— Гегемонией папства над всей европейской культурой, — ответил католик, сухими губами, как червячком, извившись в улыбке над деснами: — В этом смысле мы должны даже радоваться русскому большевизму. Он наивен. Своею наивностью он замахнулся наотмашь и многих перепугал. Государство и собственность, иерархизм людских отношений, наука, искусство и право все, устрашившись, прибегнет к ограде церковной. Ибо лишь внутренняя организация может Европу спасти от угрозы Интернационала.
— Значит, опять в подчинение к авторитету? Жечь еретиков, запрещать развиваться наукам, — средние века, аскетизм, монастыри, сочинения ad gloriam Dei?
— И могучий расцвет нашей пластики. Да. Что ж тут страшного в аскетизме? Почитайте-ка Фрейда. Сублимированный в могучие тиски неудовлетворенного творчества, пол, как электричество, двинет культуру опять к формованью, к дивному кружеву спекулятивного мышленья, к песне и к музыке. Лучше, ведь, два-три стиха гениальных, чем пара-другая ребят со вздутыми с голоду на рахитичных ногах животами. Как вы думаете, фрейлейн Геня?
Но Геня думала молча. Красивыми серыми с поволокой глазами глядела она на нервные пальцы руки своей, полировавшей о светлую юбку миндалевидные ногти.
За Геню ответила мать, сановитая немка:
— Вы очень односторонни, херр Яммерлинг. Вам кажется, будто в культуре борются только две силы, а я так думаю, что есть, ведь, и третья сила, разумно-умеренная, та, что зовется прогрессом.

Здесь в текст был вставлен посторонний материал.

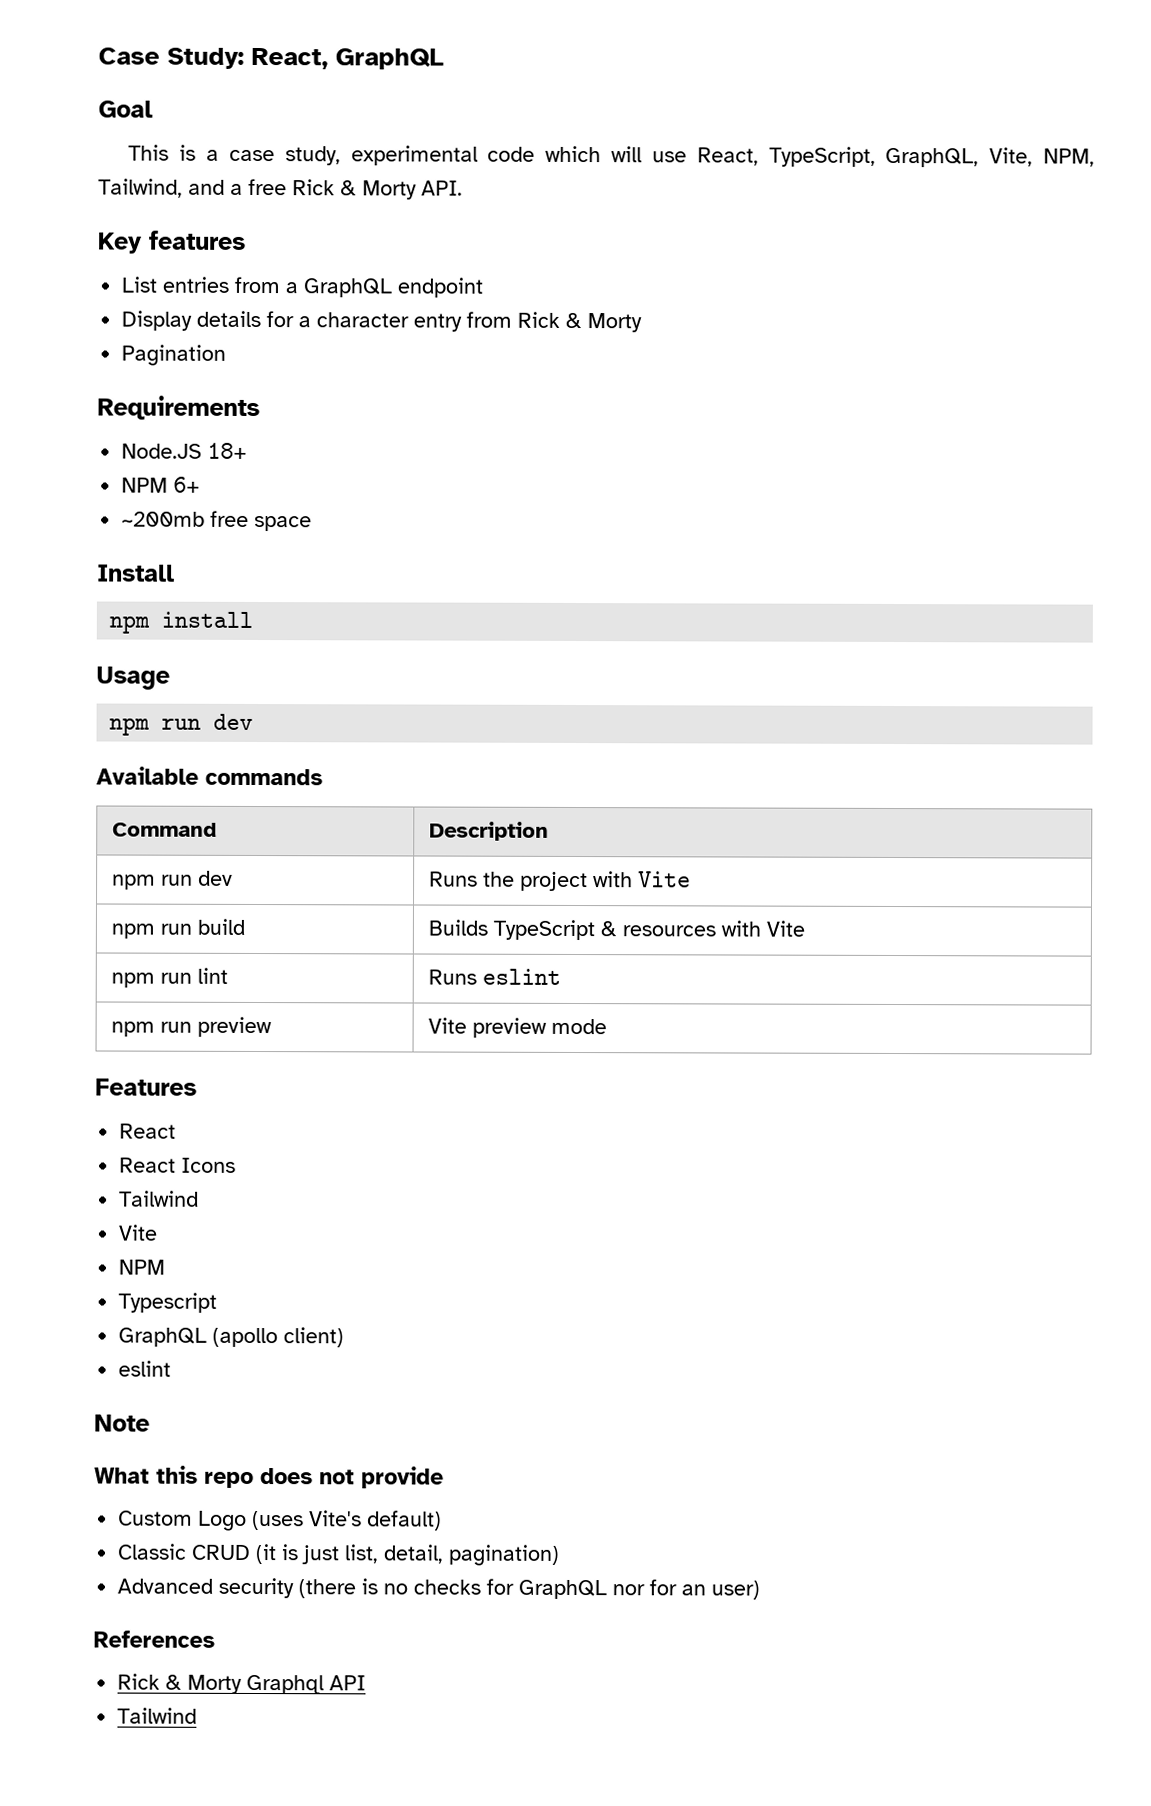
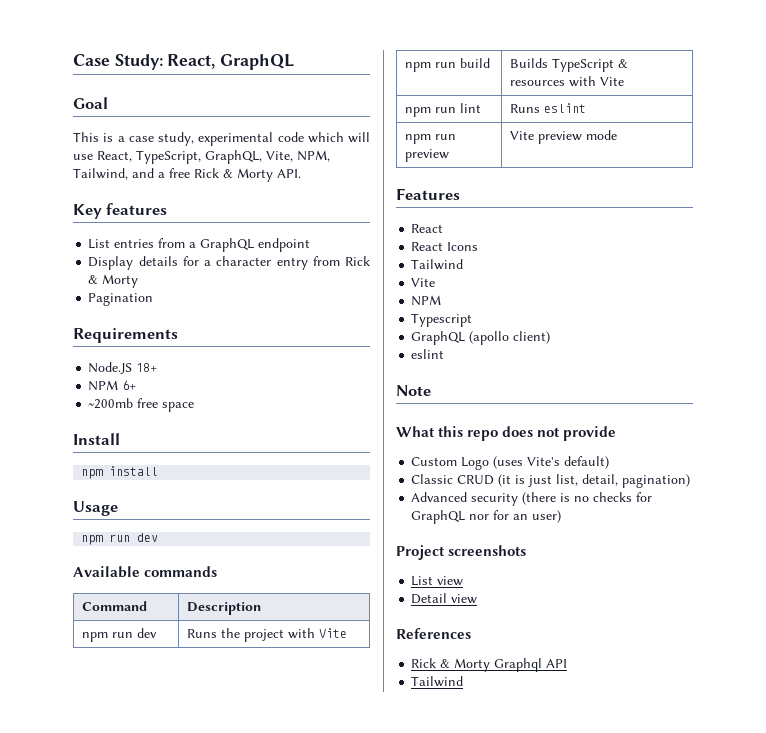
+ Project screenshots
+ List view
+ Detail view

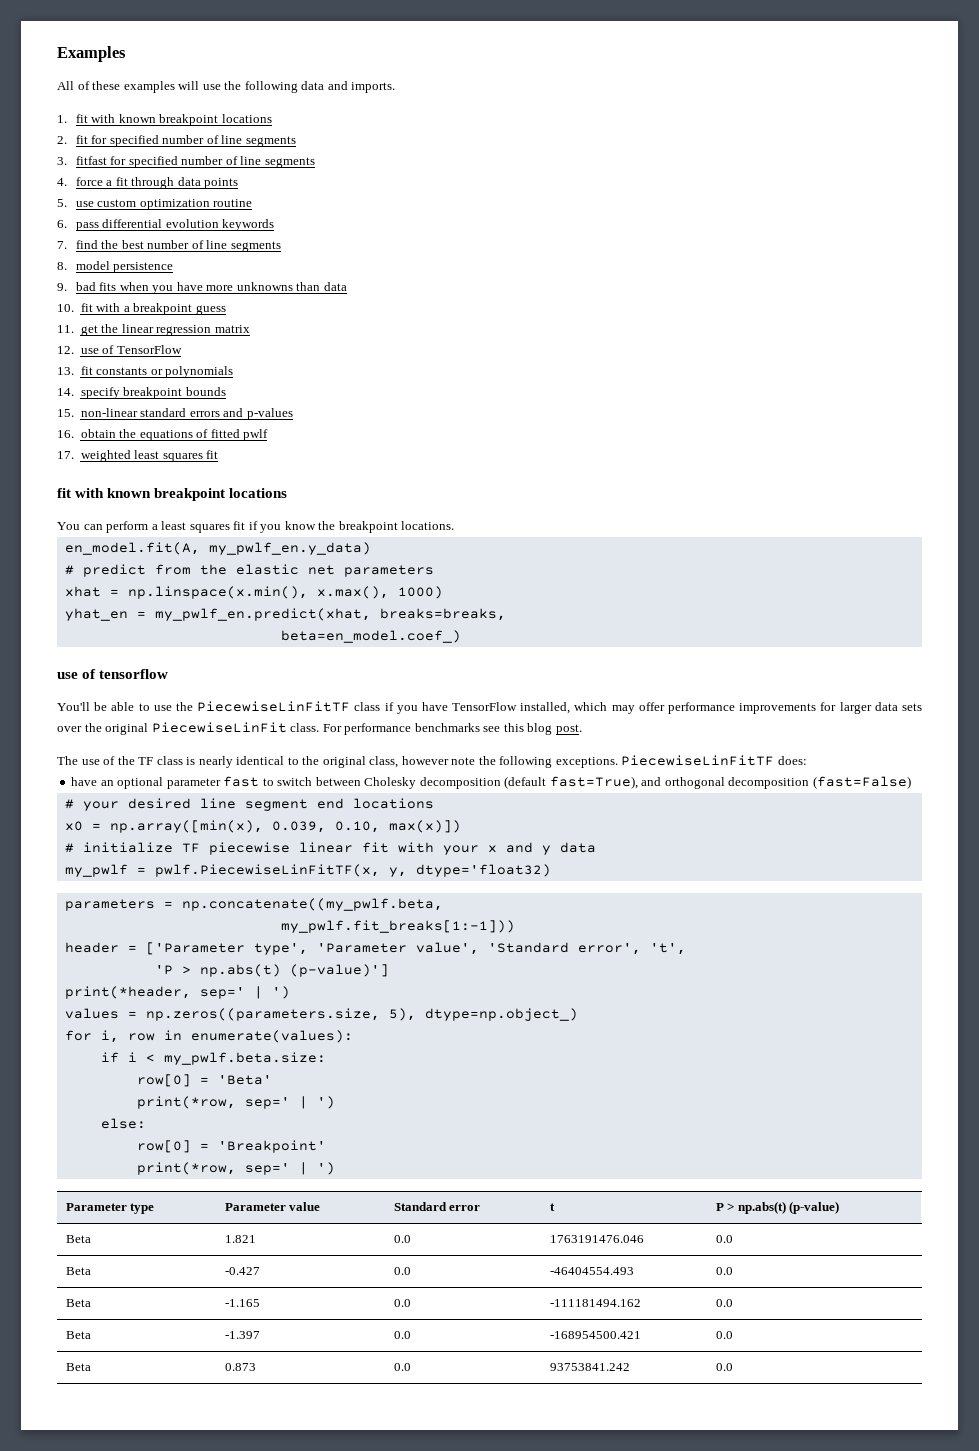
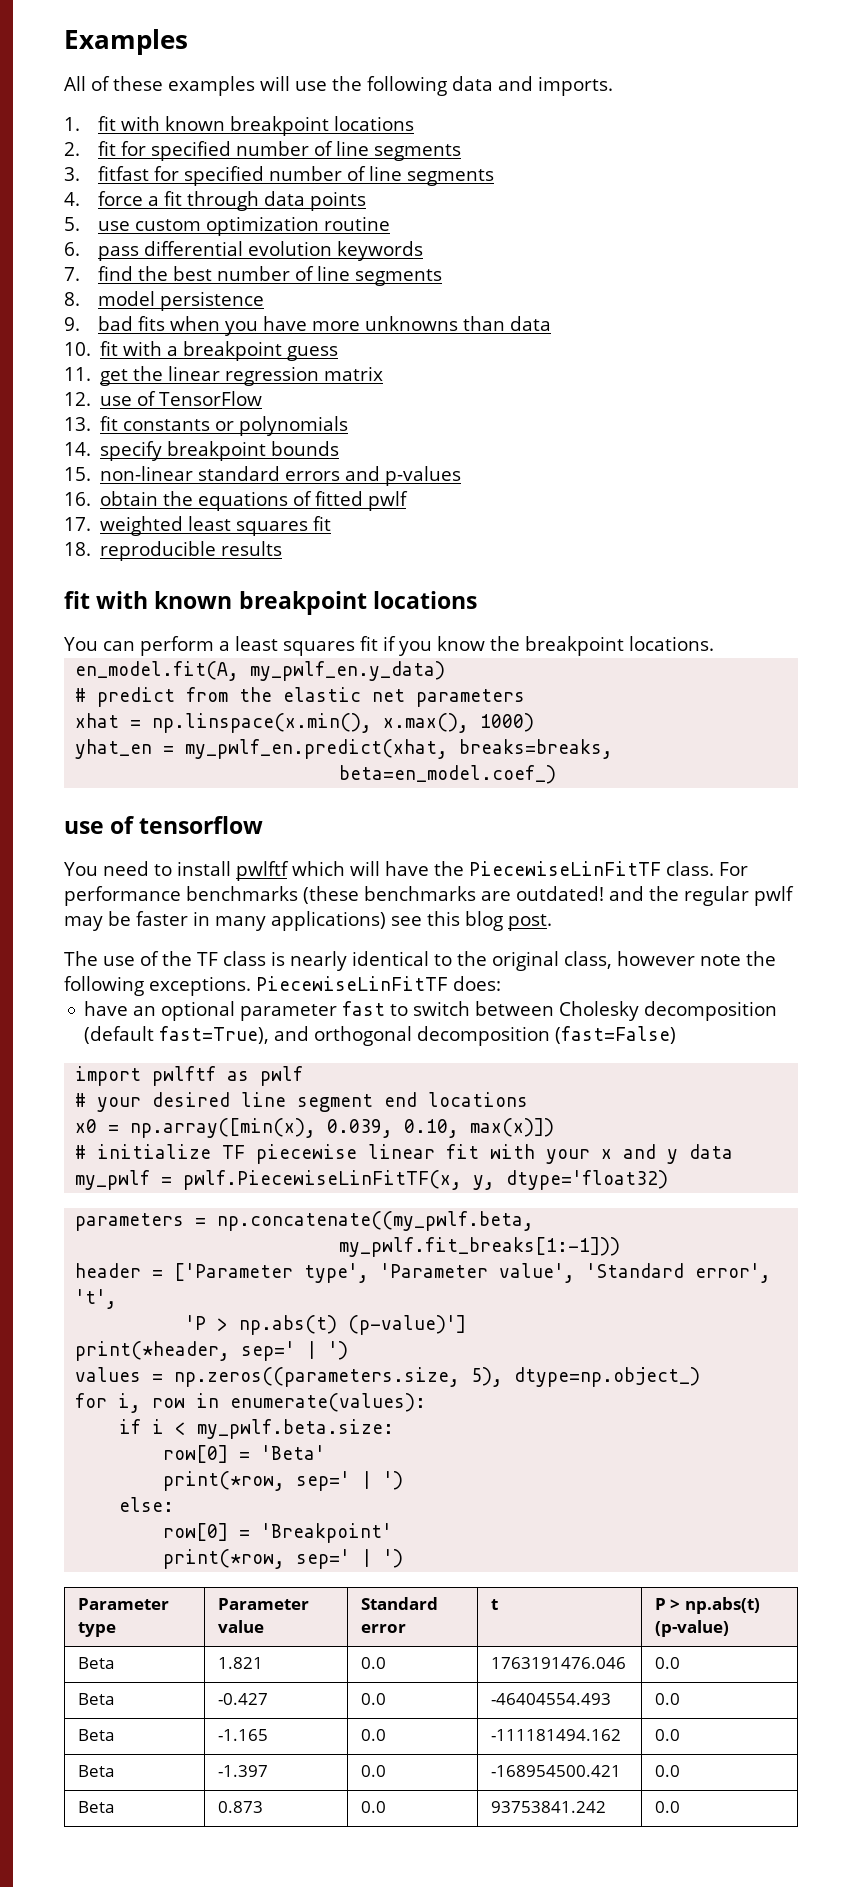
+ 18. reproducible results
- You'll be able to use the PiecewiseLinFitTF class if you have TensorFlow installed, which may offer performance improvements for larger data sets over the original PiecewiseLinFit class. For performance benchmarks see this blog post.
+ You need to install pwlftf which will have the PiecewiseLinFitTF class. For performance benchmarks (these benchmarks are outdated! and the regular pwlf may be faster in many applications) see this blog post.
+ import pwlftf as pwlf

— Одна из масок великого оборотня, семитизма! — воскликнул католик: идея прогресса чужда арийскому духу!
……………
Перешли из гостиной в столовую слишком тихая Геничка и преувеличенно разговорчивый Яммерлинг. Сели не рядом, а в отдалении друг от друга, и тотчас же заняли руки игрой в бахроме от салфеток, перестановкой бесцельной тарелок, вилок и ложек.
Матильда Андревна открыла все окна и подняла полотняную штору, скрывавшую дверь на балкон. В комнату сухо повеяло душной июльскою ночью.
ГЛАВА XVIII
Политика и мировоззрение.
Подними голову и гляди на бесчисленные миры над тобой.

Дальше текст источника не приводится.